Polizei wertet Videos aus Nach Spielabbruch: Feuerzeugwerfer noch nicht gefasst

11.08.2015, 00:24 Uhr

Der Feuerzeugwerfer, der am Montagabend für den Abbruch der DFB-Pokalpartie zwischen dem VfL Osnabrück und RB Leipzig gesorgt hat, ist noch nicht gefasst worden. Das sagte eine Polizeisprecherin am Dienstagmorgen auf Anfrage unserer Redaktion.

Die Ermittlungen laufen auf Hochtouren, sagte Mareike Kocar, Pressesprecherin der Polizei Osnabrück, am Dienstag. Derzeit wertet die Polizei Videoaufnahmen aus – bislang jedoch ohne Erfolg. Fans, die in der Nähe des Täters gestanden haben, wurden bislang noch nicht befragt, so Kocar weiter.

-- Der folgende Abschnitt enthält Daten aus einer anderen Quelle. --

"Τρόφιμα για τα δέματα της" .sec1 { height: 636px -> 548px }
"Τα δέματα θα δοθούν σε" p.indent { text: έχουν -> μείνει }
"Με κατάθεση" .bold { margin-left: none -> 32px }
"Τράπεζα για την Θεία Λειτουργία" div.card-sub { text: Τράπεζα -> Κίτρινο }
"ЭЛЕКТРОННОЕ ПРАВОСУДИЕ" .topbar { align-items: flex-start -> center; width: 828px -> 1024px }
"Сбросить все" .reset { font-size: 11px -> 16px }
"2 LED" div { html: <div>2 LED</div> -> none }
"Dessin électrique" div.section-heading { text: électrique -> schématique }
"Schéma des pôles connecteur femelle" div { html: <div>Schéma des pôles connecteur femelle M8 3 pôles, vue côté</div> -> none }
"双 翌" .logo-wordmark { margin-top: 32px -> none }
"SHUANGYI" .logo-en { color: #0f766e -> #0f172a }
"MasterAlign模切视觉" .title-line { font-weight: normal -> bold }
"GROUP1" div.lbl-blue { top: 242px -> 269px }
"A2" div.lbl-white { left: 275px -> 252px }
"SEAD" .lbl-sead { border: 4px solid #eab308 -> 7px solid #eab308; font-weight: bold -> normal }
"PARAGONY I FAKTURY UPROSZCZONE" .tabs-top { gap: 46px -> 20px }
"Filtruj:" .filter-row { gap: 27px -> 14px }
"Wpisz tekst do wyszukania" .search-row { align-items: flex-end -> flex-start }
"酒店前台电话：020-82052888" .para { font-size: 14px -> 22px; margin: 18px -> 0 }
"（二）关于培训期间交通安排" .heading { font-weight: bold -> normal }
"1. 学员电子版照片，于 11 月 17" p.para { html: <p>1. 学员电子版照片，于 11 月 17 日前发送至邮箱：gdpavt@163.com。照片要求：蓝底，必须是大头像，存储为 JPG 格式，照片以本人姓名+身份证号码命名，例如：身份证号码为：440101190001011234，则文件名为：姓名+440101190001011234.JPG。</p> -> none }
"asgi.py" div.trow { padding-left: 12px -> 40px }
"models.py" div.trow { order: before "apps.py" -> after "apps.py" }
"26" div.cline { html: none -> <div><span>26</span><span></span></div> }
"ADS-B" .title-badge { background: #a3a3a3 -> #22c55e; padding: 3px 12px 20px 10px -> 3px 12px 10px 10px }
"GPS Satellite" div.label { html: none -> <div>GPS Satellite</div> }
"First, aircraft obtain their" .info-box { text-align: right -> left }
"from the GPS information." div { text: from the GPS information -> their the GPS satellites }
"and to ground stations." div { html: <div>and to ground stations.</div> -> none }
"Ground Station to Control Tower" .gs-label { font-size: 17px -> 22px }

Die Polizei hatte ihre Einsatzkräfte nach dem Spielabbruch noch einmal verstärkt. „Wir haben alle verfügbaren Kräfte aus dem Bereich Osnabrück zusammengezogen“, sagte ein Polizeisprecher am späten Montagabend. Die Ermittlungen gegen den Feuerzeugwerfer seien unterdessen in vollem Gange. Ein rotes Feuerzeug hatte den Schiedsrichter Martin Petersen offenbar am Kopf getroffen. Er wurde laut bild.de zunächst in ein Krankenhaus gebracht.

Die Polizei setzt auf Zeugen, die den Werfer beobachtet haben und sich bei der Polizei melden. Der VfL-Präsident Hermann Queckenstedt sagte, nach Informationen des Vereins sei der Werfer auf Video zu sehen.

„Es hätte nach dem Abbruch durchaus eine brisante Situation entstehen können“, sagte der Polizeisprecher unserer Redaktion. Viele der VfL-Fans waren nach dem Spielabbruch enttäuscht. Bis zur 71. Minute hatte es so ausgesehen, als ob der VfL als Gewinner vom Platz gehen könnte. Die Mannschaft hatte bis dahin 1:0 geführt. Dann flog das Feuerzeug.

Die Beamten hätten die Situation aber unter Kontrolle gehabt. Zu größeren Krawallen sei es bisher nicht gekommen, es hätte lediglich die ein oder andere Rangelei gegeben, so der Sprecher.

Die Abreise der Leipziger Fans sei von Beamten begleitet worden. Beispielsweise an der Scharnhorststraße war für Anhänger des VfL vorübergehend kein Durchkommen, da zunächst die Leipziger Fans vorbei eskortiert wurden. Wie viele Beamte insgesamt im Einsatz waren, konnte der Sprecher am späten Montagabend noch nicht sagen.

Auch der Kontrollausschuss des Deutschen Fußball-Bundes (DFB) hat unmittelbar nach dem Abbruch der Pokal-Begegnung zwischen dem VfL Osnabrück und RB Leipzig Ermittlungen aufgenommen.